PROBLEM TO WORK ON:
All entries should be copied exactly; the pictures stay out.

[Opening THE DATA section]

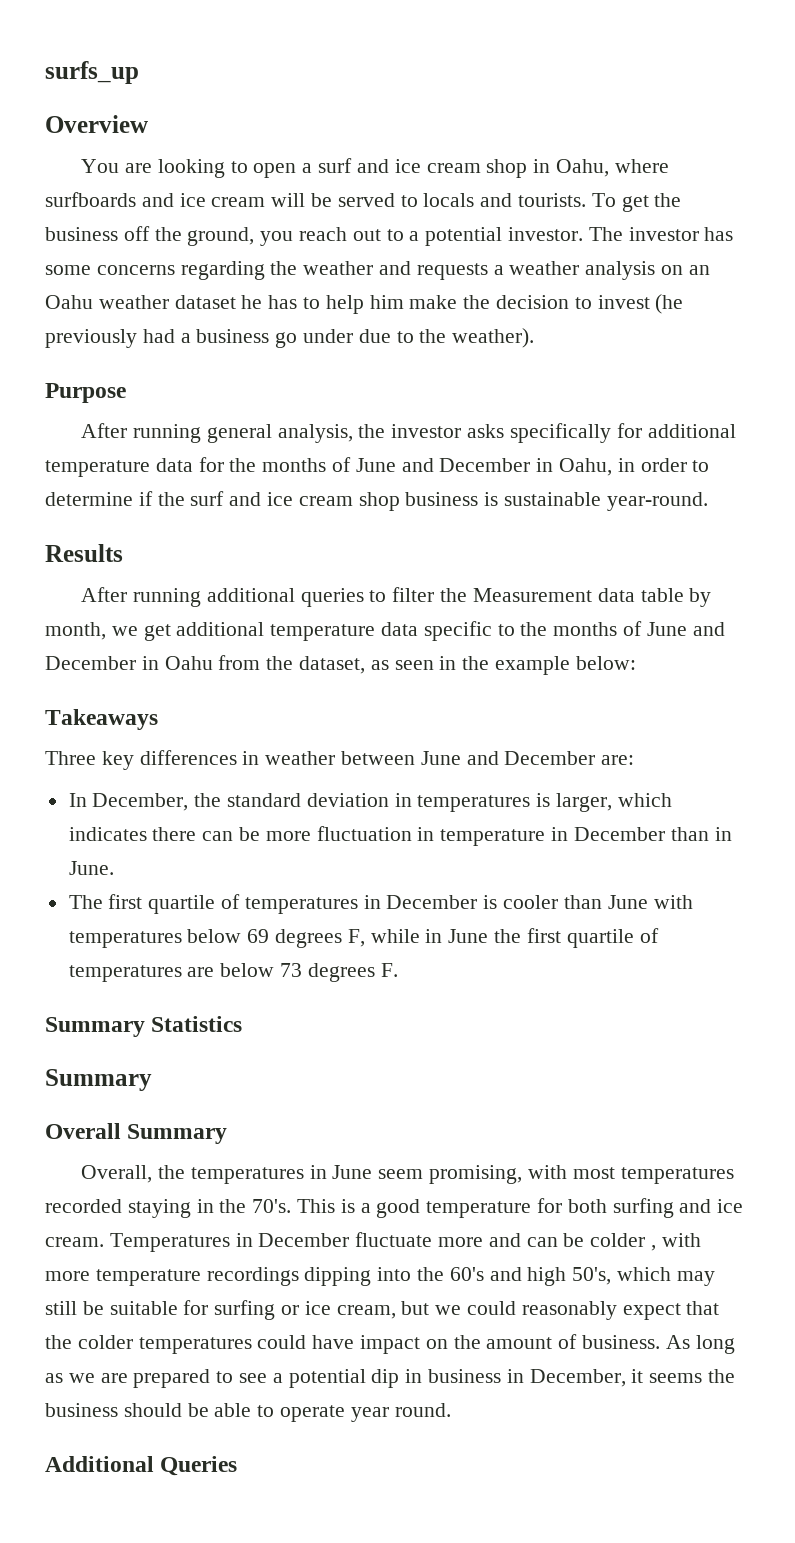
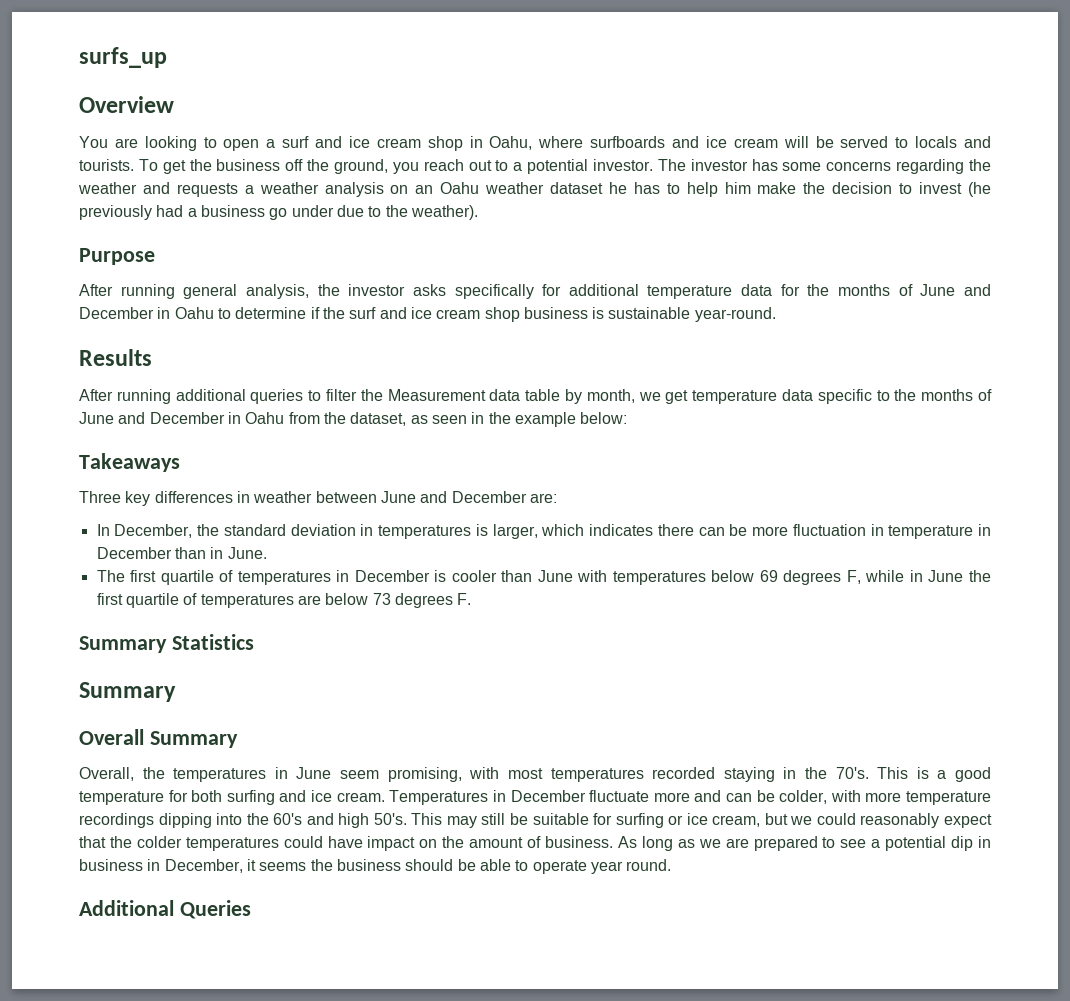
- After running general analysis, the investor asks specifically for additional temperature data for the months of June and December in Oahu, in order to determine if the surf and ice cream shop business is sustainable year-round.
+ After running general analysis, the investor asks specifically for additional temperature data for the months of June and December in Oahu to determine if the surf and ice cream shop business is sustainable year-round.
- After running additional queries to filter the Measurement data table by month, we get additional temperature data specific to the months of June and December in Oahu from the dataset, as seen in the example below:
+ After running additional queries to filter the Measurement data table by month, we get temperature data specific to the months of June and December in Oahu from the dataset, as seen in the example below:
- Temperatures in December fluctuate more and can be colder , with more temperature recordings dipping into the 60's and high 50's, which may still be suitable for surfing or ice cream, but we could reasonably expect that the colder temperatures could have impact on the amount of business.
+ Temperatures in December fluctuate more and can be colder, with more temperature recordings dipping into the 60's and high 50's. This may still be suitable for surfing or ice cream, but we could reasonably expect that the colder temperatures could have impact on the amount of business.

[Closing THE DATA section]

SOLUTION TO THIS TASK:
- After running general analysis, the investor asks specifically for additional temperature data for the months of June and December in Oahu, in order to determine if the surf and ice cream shop business is sustainable year-round.
+ After running general analysis, the investor asks specifically for additional temperature data for the months of June and December in Oahu to determine if the surf and ice cream shop business is sustainable year-round.
- After running additional queries to filter the Measurement data table by month, we get additional temperature data specific to the months of June and December in Oahu from the dataset, as seen in the example below:
+ After running additional queries to filter the Measurement data table by month, we get temperature data specific to the months of June and December in Oahu from the dataset, as seen in the example below:
- Temperatures in December fluctuate more and can be colder , with more temperature recordings dipping into the 60's and high 50's, which may still be suitable for surfing or ice cream, but we could reasonably expect that the colder temperatures could have impact on the amount of business.
+ Temperatures in December fluctuate more and can be colder, with more temperature recordings dipping into the 60's and high 50's. This may still be suitable for surfing or ice cream, but we could reasonably expect that the colder temperatures could have impact on the amount of business.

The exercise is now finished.